Installing dplyr 0.3 on Mac OS X (Mavericks)

By Bob Rudis (@hrbrmstr)
Thu 25 September 2014 | tags: r, rstats, dplyr, -- (permalink)

UPDATE Per the author, a devtools::install_github("hadley/devtools") should take care of everything you need prior to installing the latest dplyr (though I did not have postgres libs installed and suspect that might still be needed).

The R dplyr package just turned 0.3 and to get it working in my development environment (OS X Mavericks) I had to do the following:

  • brew install postgresql (you are using homebrew on Macs, right?)
  • install.packages("DBI", type="source")
  • install.packages("RPostgreSQL", type="source")
  • devtools::install_github("rstudio/rmarkdown")
  • devtools::install_github("hadley/lazyeval")
  • devtools::install_github("hadley/dplyr")

Such is the way of things when living on the cutting edge of the Hadleyverse.

Why go through the trouble of using the newest version of dplyr? Take a look at some of the new capabilities available:

  • between() vector function efficiently determines if numeric values fall in a range, and is translated to special form for SQL (#503).

  • count() makes it even easier to do (weighted) counts (#358).

  • data_frame() by @kevinushey is a nicer way of creating data frames. It never coerces column types (no more stringsAsFactors = FALSE!), never munges column names, and never adds row names. You can use previously defined columns to compute new columns (#376).
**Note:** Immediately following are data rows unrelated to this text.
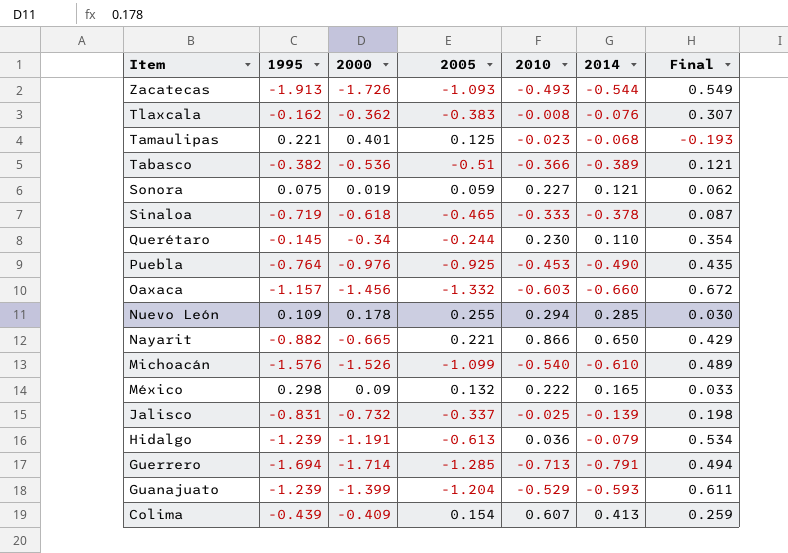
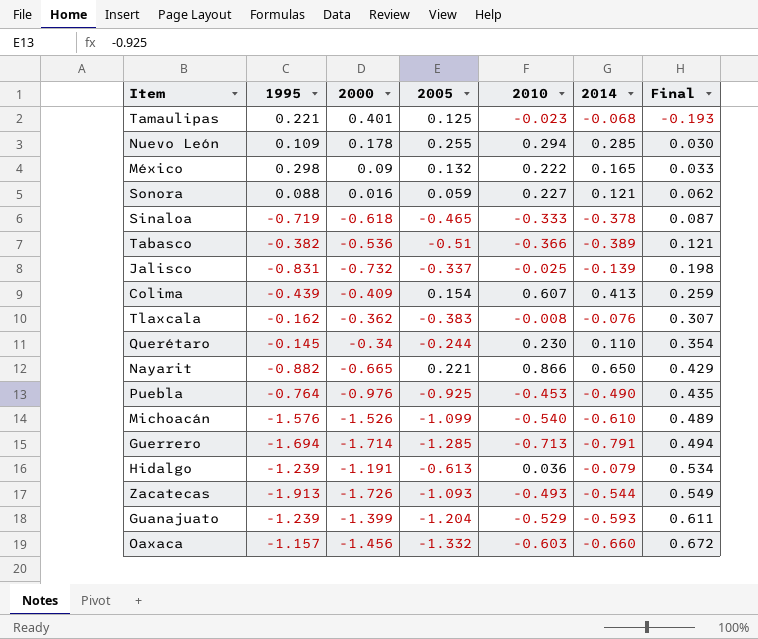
row order: Item descending -> Final ascending
Sonora | 1995: 0.075 -> 0.088
Sonora | 2000: 0.019 -> 0.016

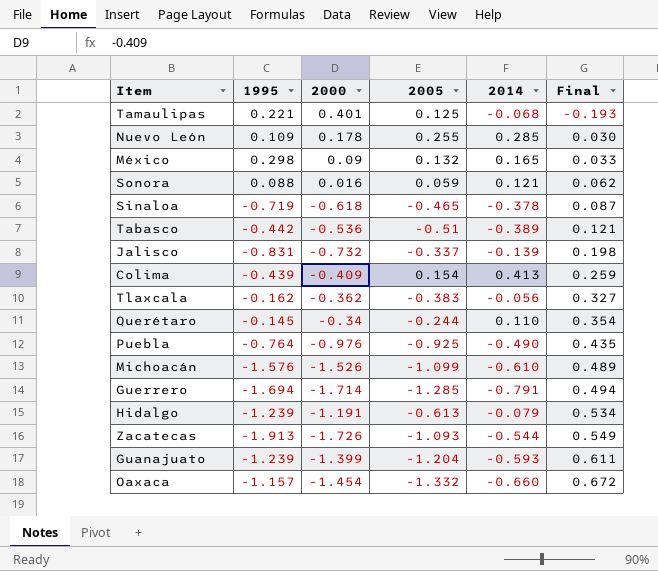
column 2010 | position: 5 -> none
row Nayarit: -0.882 | -0.665 | 0.221 | 0.866 | 0.650 | 0.429 -> none
Tabasco | 1995: -0.382 -> -0.442
Tlaxcala | 2014: -0.076 -> -0.056
Tlaxcala | Final: 0.307 -> 0.327
Oaxaca | 2000: -1.456 -> -1.454

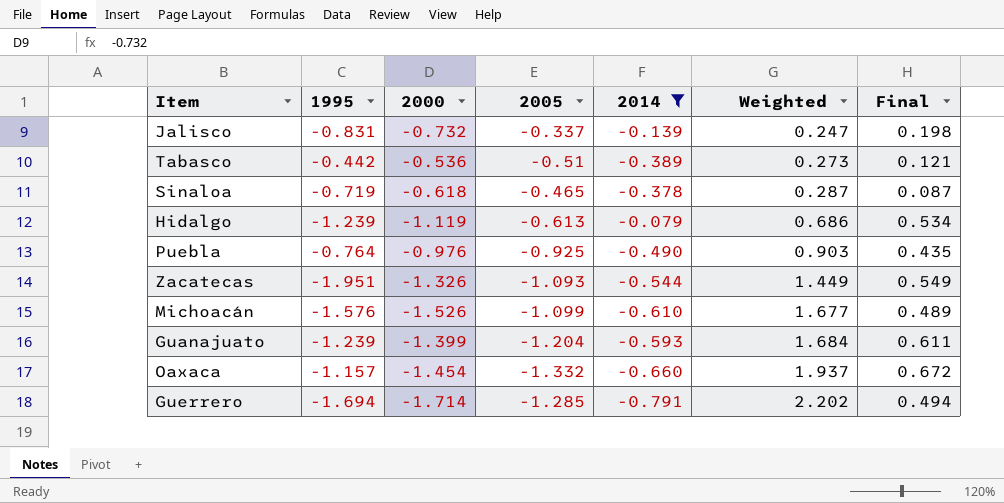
filter: none -> 2014 <= -0.079
row order: Final ascending -> Weighted ascending
column Weighted | formula: none -> [2000] * [2005]
Hidalgo | 2000: -1.191 -> -1.119
Zacatecas | 1995: -1.913 -> -1.951
Zacatecas | 2000: -1.726 -> -1.326

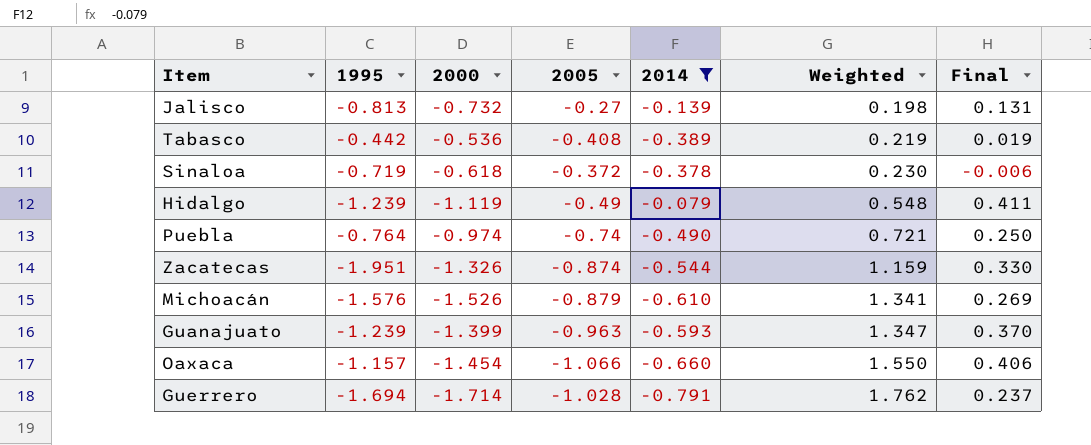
Jalisco | 1995: -0.831 -> -0.813
Jalisco | 2005: -0.337 -> -0.27
Jalisco | Weighted: 0.247 -> 0.198
Jalisco | Final: 0.198 -> 0.131
Tabasco | 2005: -0.51 -> -0.408
Tabasco | Weighted: 0.273 -> 0.219
Tabasco | Final: 0.121 -> 0.019
Sinaloa | 2005: -0.465 -> -0.372
Sinaloa | Weighted: 0.287 -> 0.230
Sinaloa | Final: 0.087 -> -0.006
Hidalgo | 2005: -0.613 -> -0.49
Hidalgo | Weighted: 0.686 -> 0.548
Hidalgo | Final: 0.534 -> 0.411
Puebla | 2000: -0.976 -> -0.974
Puebla | 2005: -0.925 -> -0.74
Puebla | Weighted: 0.903 -> 0.721
Puebla | Final: 0.435 -> 0.250
Zacatecas | 2005: -1.093 -> -0.874
Zacatecas | Weighted: 1.449 -> 1.159
Zacatecas | Final: 0.549 -> 0.330
Michoacán | 2005: -1.099 -> -0.879
Michoacán | Weighted: 1.677 -> 1.341
Michoacán | Final: 0.489 -> 0.269
Guanajuato | 2005: -1.204 -> -0.963
Guanajuato | Weighted: 1.684 -> 1.347
Guanajuato | Final: 0.611 -> 0.370
Oaxaca | 2005: -1.332 -> -1.066
Oaxaca | Weighted: 1.937 -> 1.550
Oaxaca | Final: 0.672 -> 0.406
Guerrero | 2005: -1.285 -> -1.028
Guerrero | Weighted: 2.202 -> 1.762
Guerrero | Final: 0.494 -> 0.237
  • distinct() returns distinct (unique) rows of a tbl (#97). Supply additional variables to return the first row for each unique combination of variables.

  • Set operations, intersect(), union() and setdiff() now have methods for data frames, data tables and SQL database tables (#93). They pass their arguments down to the base functions, which will ensure they raise errors if you pass in two many arguments.

  • Joins (e.g. left_join(), inner_join(), semi_join(), anti_join()) now allow you to join on different variables in x and y tables by supplying a named vector to by. For example, by = c("a" = "b") joins x.a to y.b.

  • n_groups() function tells you how many groups in a tbl. It returns 1 for ungrouped data. (#477)

  • transmute() works like mutate() but drops all variables that you didn’t explicitly refer to (#302).

  • rename() makes it easy to rename variables - it works similarly to select() but it preserves columns that you didn’t otherwise touch.

  • slice() allows you to selecting rows by position (#226). It includes positive integers, drops negative integers and you can use expression like n().

Also, the lazyeval package looks pretty interesting.